E’ interessante osservare come ciò avvenga proprio quando il Mercato ha sostituito lo Stato come unico cassonetto dell’indifferenziata tridimensionale (economica, politica, culturale). Proprio quando il Mercato è diventato l’istituzione guida a livello mondiale ecco che rischia ogni momento di ‘saltare in aria’… e noi con lui.

Ai lettori di questa rubrica spero sia diventato chiaro che al Mercato parassitario c’è una soluzione: occorre passare alla raccolta differenziata: del sociale economico nel cassonetto Mercato, ma anche del sociale politico nel cassonetto Stato (che non dev’essere sostituito dal Mercato) e pure del sociale culturale nel cassonetto Scuola (che non dev’essere sostituita dal Mercato, né dallo Stato).

TRE cassonetti, uno per ogni 'rifiuto sociale dimensionale', ci servono. Non uno solo!

Se infatti permane il solo cassonetto Mercato per la sola raccolta indifferenziata del sociale tridimensionale, allora possiamo osservare come il neoliberismo - che, mentendo sapendo di mentire, afferma la necessità della ‘crescita continua’ - in realtà, nei fatti, finisce per uccidere l'Economia: qualsiasi sia la sua contingente forma: ad esempio, il business della moda.

Nel 2024, dalla prosperità del decennio precedente e dai fasti della ripresa post-pandemica si è passati a un clima di instabilità e diffidenza: il cosiddetto ‘consumer sentiment’ è sceso in cantina e la filiera produttiva è in crisi.

Una moda ipersatura ha iniziato a vendere molto molto meno e per moltissimi all’interno del sistema, specialmente nella stampa di moda, il perno di questo problema sono proprio i prezzi sempre più inaccessibili. Crisi dettata anche dalla saturazione dei mercati di sbocco come Cina, Russia e Corea del Sud e dalla geopolitica bellica mondiale in fase esplosiva: una vera tempesta perfetta.

Inoltre, oggi il prezzo viene calcolato sui costi, mentre dovrebbe basarsi sul consumo.

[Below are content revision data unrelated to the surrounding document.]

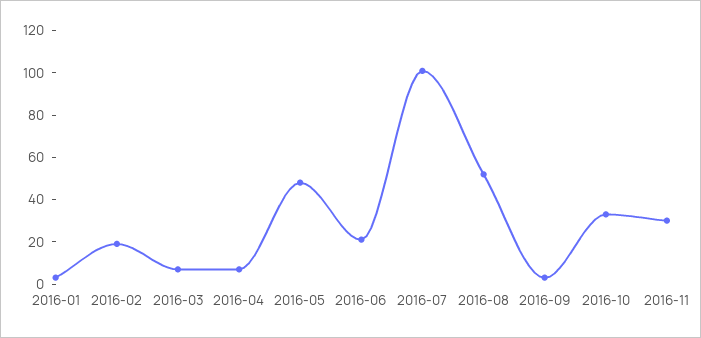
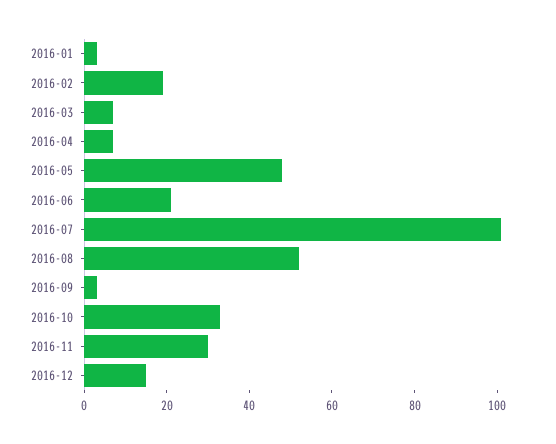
2016-12: none -> 15

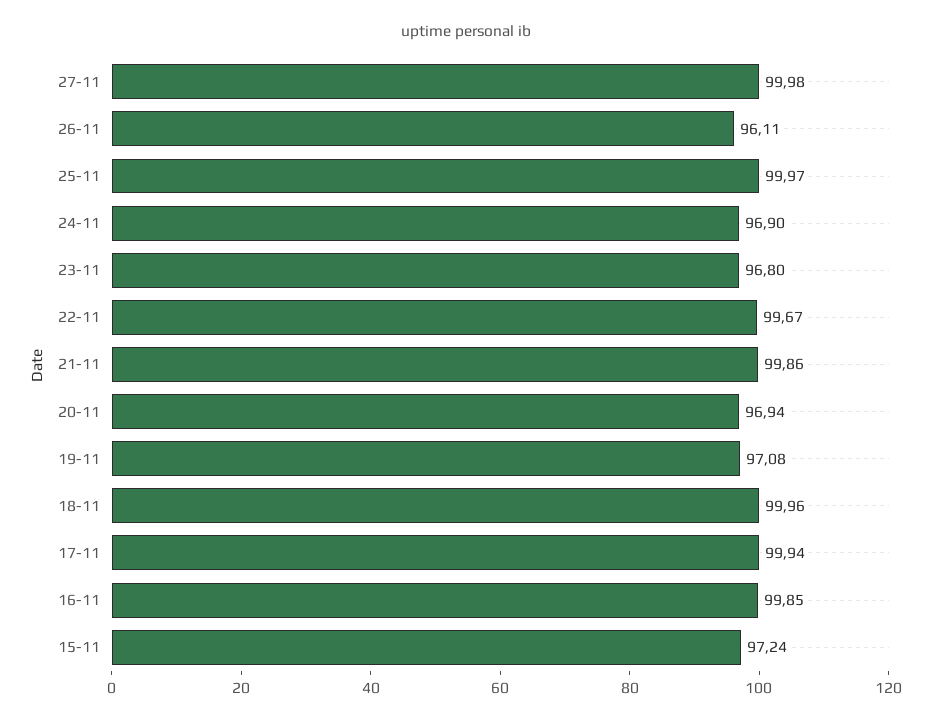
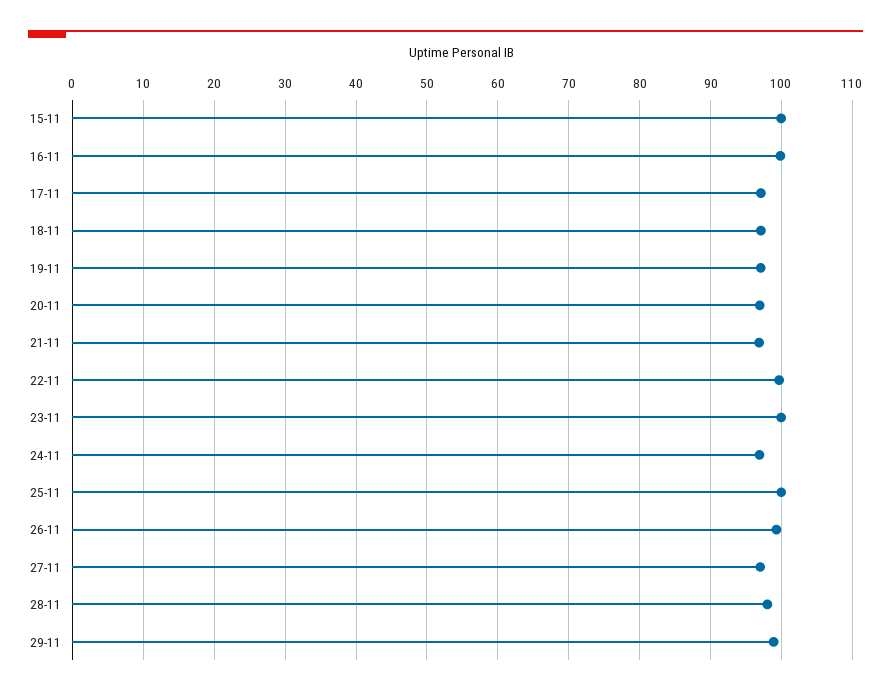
27-11: 99.98 -> 97
26-11: 96.11 -> 99
23-11: 96.8 -> 100
21-11: 99.86 -> 97
18-11: 99.96 -> 97
17-11: 99.94 -> 97
15-11: 97.24 -> 100
28-11: none -> 98
29-11: none -> 99

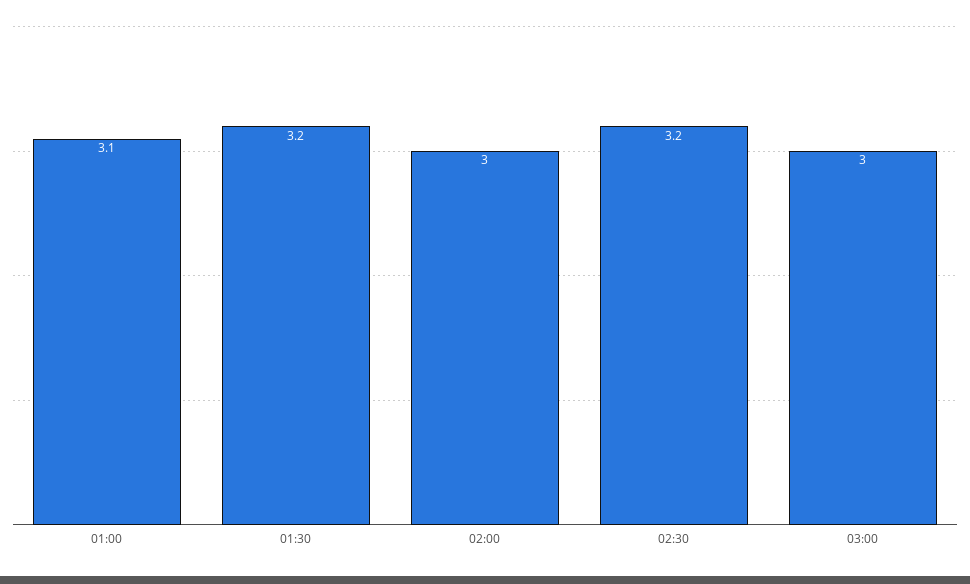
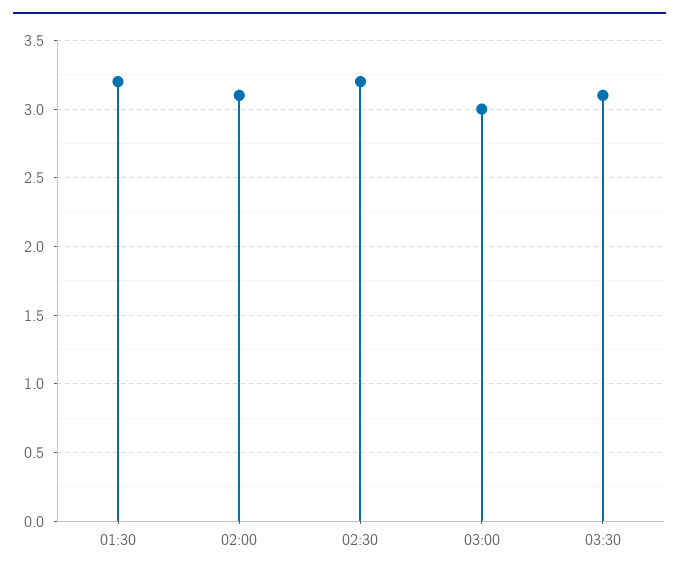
01:00: 3.1 -> none
02:00: 3 -> 3.1
03:30: none -> 3.1

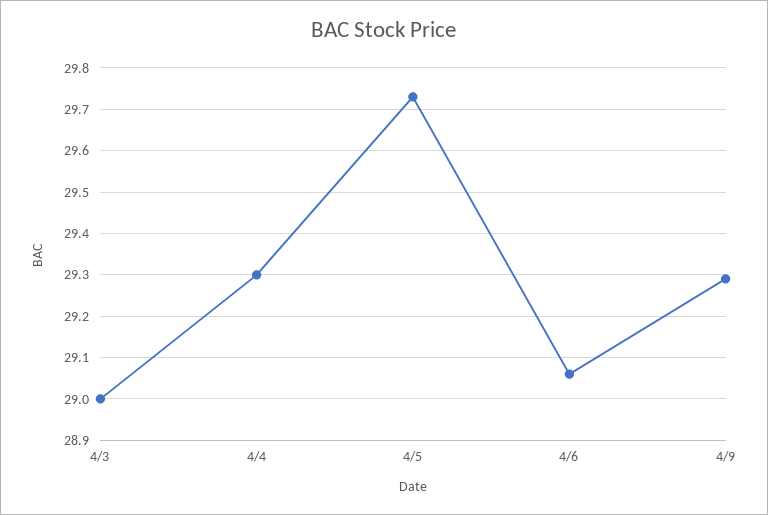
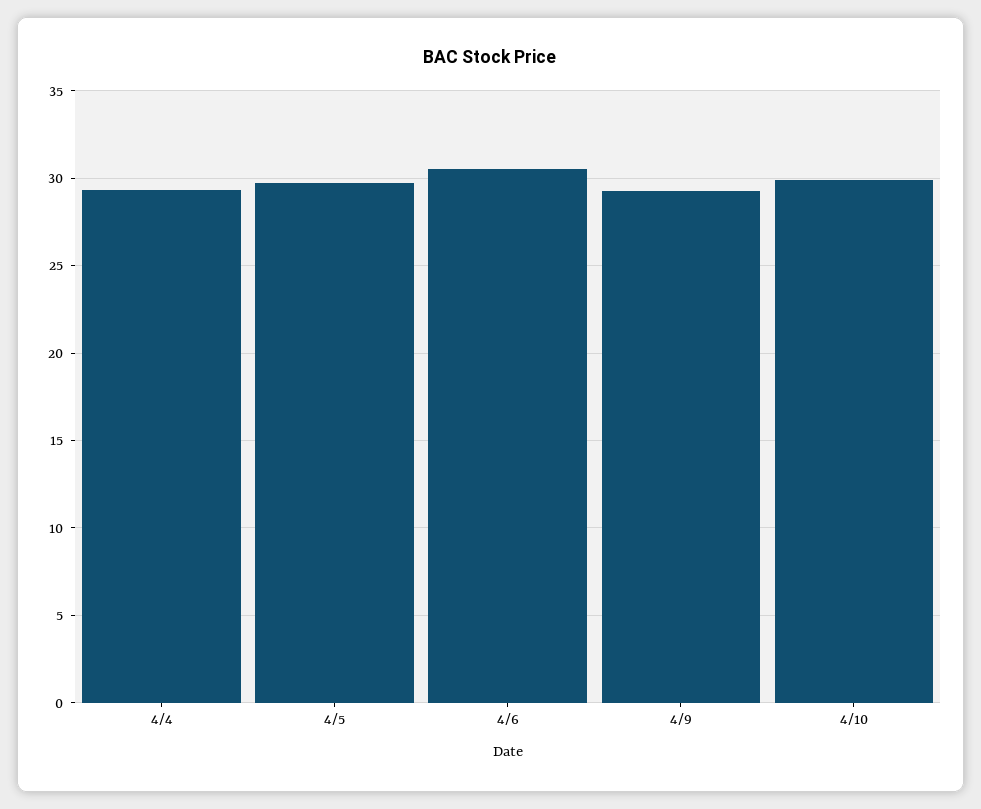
4/3: 29 -> none
4/6: 29.05 -> 30.5
4/10: none -> 30

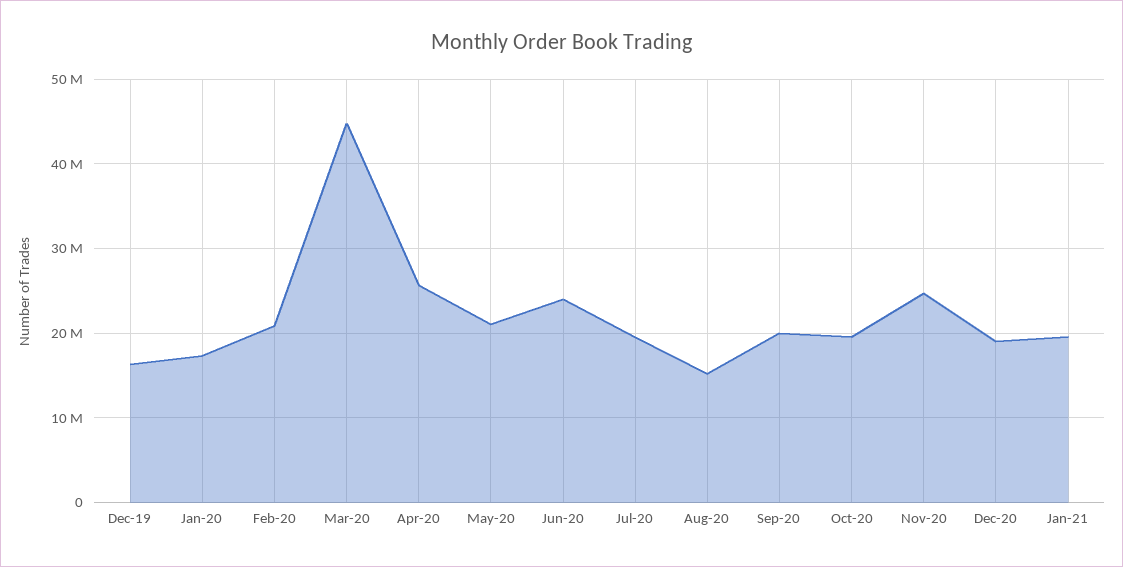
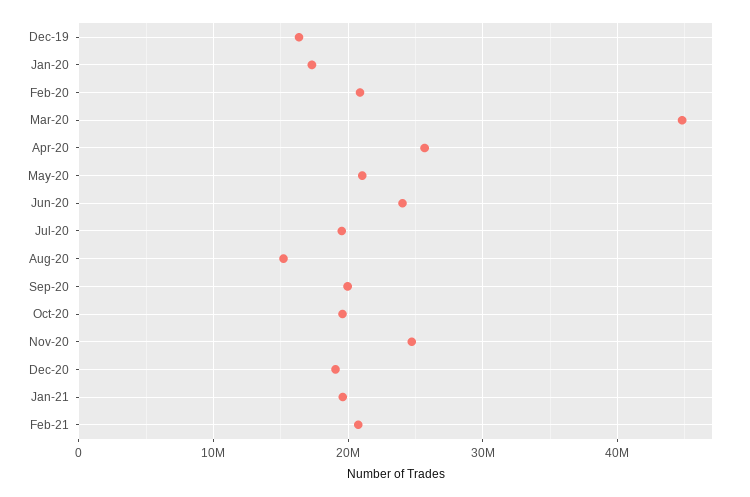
Feb-21: none -> 21000000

Fenomeno malsano che ha radici storiche, dato che il prezzo attuale è frutto di politiche di anni di aumenti, non il risultato di un indirizzo strategico di adesso.

Ma è un gioco al massacro, dato che se i normali brand di moda cominciano a fare una borsa da quattromila euro, quella dei brand del lusso deve costare ottomila: così l’eccesso di finanza e la ipercrescita commerciale hanno fatto perdere ai dirigenti il contatto con la realtà, e ciò è frutto del malsano mito neoliberistico della crescita infinita: mito che porta alla distruzione dei brand, perché la crescita… non può essere infinita in un’economia ‘chiusa’ come quella planetaria: dato che non si commercia ancora, come sogna il buon Elon, con la Luna o con Marte.

Non resta che diversificare, se non per crescere almeno per mantenere i fatturati. Ad esempio, occorre occuparsi di cose diverse dal core business come il canale degli hotel, per conquistare nuove fette di mercato e consolidare la propria immagine. Così le case di moda ora diventano produttrici di lifestyle: accessori, arredamento, fragranze, non più solo abbigliamento.

Inoltre l’aumento dei prezzi ha impattato il mondo del retail, dei negozi, in modo tremendo, dato che sia i punti vendita diretti sia gli indiretti (tra canale fisico e digitale) hanno il 75% delle transazioni a sconto; e chi non fa sconti offre carte fedeltà e gift di vario tipo.

E l’invenduto? Non scompare nel nulla, e all’aumento dei prezzi si accoppiano l'aumentata vendita negli outlet o sulle piattaforme (questa sì che cresce, assieme alle vendite a rate).

Sicché gli esperti cominciano a domandarsi: “Di stagione in stagione, di trimestre in trimestre, per risollevarsi nel 2025 cosa saprà ancora sacrificare l’industria della moda, prima di sacrificare se stessa?”.

Intanto, i nostri migliori auguri a tutti.